Erhöhte PCB-Werte bei über 200 Menschen
Seitdem ermittelt die Staatsanwaltschaft Dortmund, und die Diskussionen über die Rolle der Aufsichtsbehörden bei dem Skandal reißt nicht ab. Fakt ist: Bei über 200 Menschen wurden zum Teil stark erhöhte PCB- und Dioxinwerte im Blut nachgewiesen. Die meisten von ihnen sind oder waren Beschäftigte von Envio, dazu kommen Mitarbeiter benachbarter Firmen und Angehörige der Arbeiter. Die mit dem Giftstoff kontaminierte Arbeitskleidung war in einigen Fällen zu Hause in der Waschmaschine gewaschen worden.
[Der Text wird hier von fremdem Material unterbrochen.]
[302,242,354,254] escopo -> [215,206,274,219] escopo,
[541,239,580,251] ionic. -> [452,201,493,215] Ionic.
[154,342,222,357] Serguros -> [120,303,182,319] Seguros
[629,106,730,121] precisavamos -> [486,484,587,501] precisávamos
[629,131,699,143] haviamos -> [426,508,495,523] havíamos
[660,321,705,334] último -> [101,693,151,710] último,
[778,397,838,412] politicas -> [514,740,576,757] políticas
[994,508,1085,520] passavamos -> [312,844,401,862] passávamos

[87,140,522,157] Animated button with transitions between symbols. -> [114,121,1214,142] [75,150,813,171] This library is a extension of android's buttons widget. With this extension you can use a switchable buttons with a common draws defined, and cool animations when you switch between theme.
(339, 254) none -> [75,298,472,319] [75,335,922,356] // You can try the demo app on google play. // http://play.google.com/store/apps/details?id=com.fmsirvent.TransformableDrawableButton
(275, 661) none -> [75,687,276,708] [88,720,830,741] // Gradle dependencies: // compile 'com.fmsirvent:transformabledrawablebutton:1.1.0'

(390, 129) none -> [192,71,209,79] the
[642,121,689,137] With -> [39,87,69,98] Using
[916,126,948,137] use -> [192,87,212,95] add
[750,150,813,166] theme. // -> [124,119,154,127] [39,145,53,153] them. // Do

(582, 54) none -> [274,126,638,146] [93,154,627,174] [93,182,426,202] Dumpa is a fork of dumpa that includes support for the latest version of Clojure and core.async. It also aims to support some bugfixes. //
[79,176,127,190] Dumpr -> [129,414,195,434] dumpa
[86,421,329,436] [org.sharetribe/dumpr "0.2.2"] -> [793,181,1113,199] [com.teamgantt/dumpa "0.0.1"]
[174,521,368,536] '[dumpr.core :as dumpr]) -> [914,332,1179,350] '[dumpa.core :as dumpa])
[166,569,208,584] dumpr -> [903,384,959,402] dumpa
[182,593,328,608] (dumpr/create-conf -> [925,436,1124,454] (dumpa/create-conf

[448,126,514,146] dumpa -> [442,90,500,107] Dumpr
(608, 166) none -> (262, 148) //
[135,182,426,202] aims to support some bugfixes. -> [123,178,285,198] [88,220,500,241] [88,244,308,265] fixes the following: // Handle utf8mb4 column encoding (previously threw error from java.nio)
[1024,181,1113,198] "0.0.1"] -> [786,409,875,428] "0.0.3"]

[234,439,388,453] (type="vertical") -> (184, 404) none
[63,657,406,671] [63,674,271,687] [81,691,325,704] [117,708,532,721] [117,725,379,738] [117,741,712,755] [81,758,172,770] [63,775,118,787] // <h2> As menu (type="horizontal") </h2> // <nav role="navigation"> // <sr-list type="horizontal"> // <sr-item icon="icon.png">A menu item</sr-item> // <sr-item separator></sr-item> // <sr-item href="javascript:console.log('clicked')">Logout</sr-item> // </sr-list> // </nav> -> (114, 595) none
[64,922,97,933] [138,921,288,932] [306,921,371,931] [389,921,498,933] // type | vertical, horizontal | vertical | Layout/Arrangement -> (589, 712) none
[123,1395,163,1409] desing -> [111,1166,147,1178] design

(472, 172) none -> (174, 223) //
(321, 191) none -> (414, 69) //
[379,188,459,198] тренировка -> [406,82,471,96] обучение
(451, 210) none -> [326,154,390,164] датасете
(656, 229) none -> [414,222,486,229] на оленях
Auch Kinder sind betroffen.
Die erhöhten Blutwerte bedeuten allerdings nicht, dass die Betroffenen krank sind - aber bei ihnen ist die Gefahr größer, beispielsweise an Krebs zu erkranken. Die Uniklinik Aachen hat im September 2010 ein großes Untersuchungsprogramm in Dortmund für die Betroffenen begonnen. Die Blutuntersuchungen und die medizinische Betreuung haben bislang 1,5 Millionen Euro gekostet - die Rechnung geht zu einem Großteil an die Berufsgenossenschaft Energie, Textil und Elektro.
Schaden für das Industriegebiet Hafen
Auch die Nachbarfirmen im Envio Technologiepark im Dortmunder Hafen hat der Skandal schwer getroffen. Der Stahlverwerter RRD (Rohstoff Recycling Dortmund) wurde wochenlang stillgelegt, weil er einen vermeintlich gereinigten Trafo von Envio bezogen hatte. Der Schaden beträgt mindestens eine halbe Million Euro. Eine andere Firma, der Maschinenbauer ABP Induction, musste die Betriebskantine wegen PCB schließen. Der Giftstoff war vermutlich durch die Lüftungsanlage in das Gebäude eingedrungen. Zwei Firmen sind bereits weggezogen - der Imageschaden ist groß.
Envio: Wirtschaftlicher Erfolg trotz Insolvenz
Dennoch konnte Envio erst kürzlich eine Erfolgsmeldung an die Aktionäre herausgegeben: Trotz der Stilllegung am Standort Dortmund konnte der Umsatz nach Angaben des Unternehmens in den ersten neun Monaten um fast 50 Prozent gesteigert werden - dank des Werkes in Korea. Zu der Erfolgsmeldung der Aktiengesellschaft passt aber gar nicht, was in Deutschland passiert. Zum einen hat die Aktie hier stark an Wert verloren: Hatte sie im April noch einen Gegenwert von über vier Euro, so sank das Papier auf 54 Cent (Stand 30.12.2010, 9.15 Uhr). Zum anderen meldete Envio für zwei Tochtergesellschaften im Oktober Insolvenz an.
Branchenkenner glauben an Bilanztrick
Zur Hauptversammlung der Envio AG Ende November wurden die Aktionäre nicht mit der Auszahlung einer Dividende, sondern einer Sachdividende in Form von Aktien an einem neuen Unternehmen, der Bebra Biogas, überrascht. Branchenkenner vermuten, dass die Firma ihr Grundkapital verschieben will, um möglichen Schadenersatzansprüchen zu entgehen. Ob die Betroffenen Mitarbeiter und die geschädigten Firmen jemals Schadenersatz von Envio erhalten werden, bleibt fraglich. Die Bezirksregierung hat gegenüber einer der insolventen Tochtergesellschaften eine Sicherheit für die Sanierung des Geländes in Höhe von 1,8 Millionen Euro gefordert - das Kapital der Tochtergesellschaft wurde jedoch vom Insolenzverwalter eingefroren.
Weitere Auseinandersetzungen vor Gericht
Die geforderten 1,8 Millionen Euro waren bloß eine schnelle Schätzung der Bezirksregierung Arnsberg. Wie hoch die tatsächlichen Sanierungskosten sind, kann noch nicht beziffert werden. Das Gutachterbüro Talberg Ingenieure arbeitet an einem Gutachten. Fest steht, dass die Betriebshallen von Envio stark mit PCB belastet sind und zwar nicht nur die Geräte, die in der Halle stehen, sondern auch Decken, Wände und Böden. 900 Proben wurden in den Hallen genommen, 500 Proben im Zelt. Regierungspräsident Gerd Bollermann (SPD) erwartet weitere gerichtliche Auseinandersetzungen mit Envio. Bislang hat die Firma gegen jeden einzelnen Schritt geklagt. Auch wenn Envio in Dortmund keine Gewerbeerlaubnis mehr besitzt, darf die Behörde trotzdem nicht einfach radikal sauber machen. Zumindest wird das Zelt endgültig abgebaut - ein erster Schritt.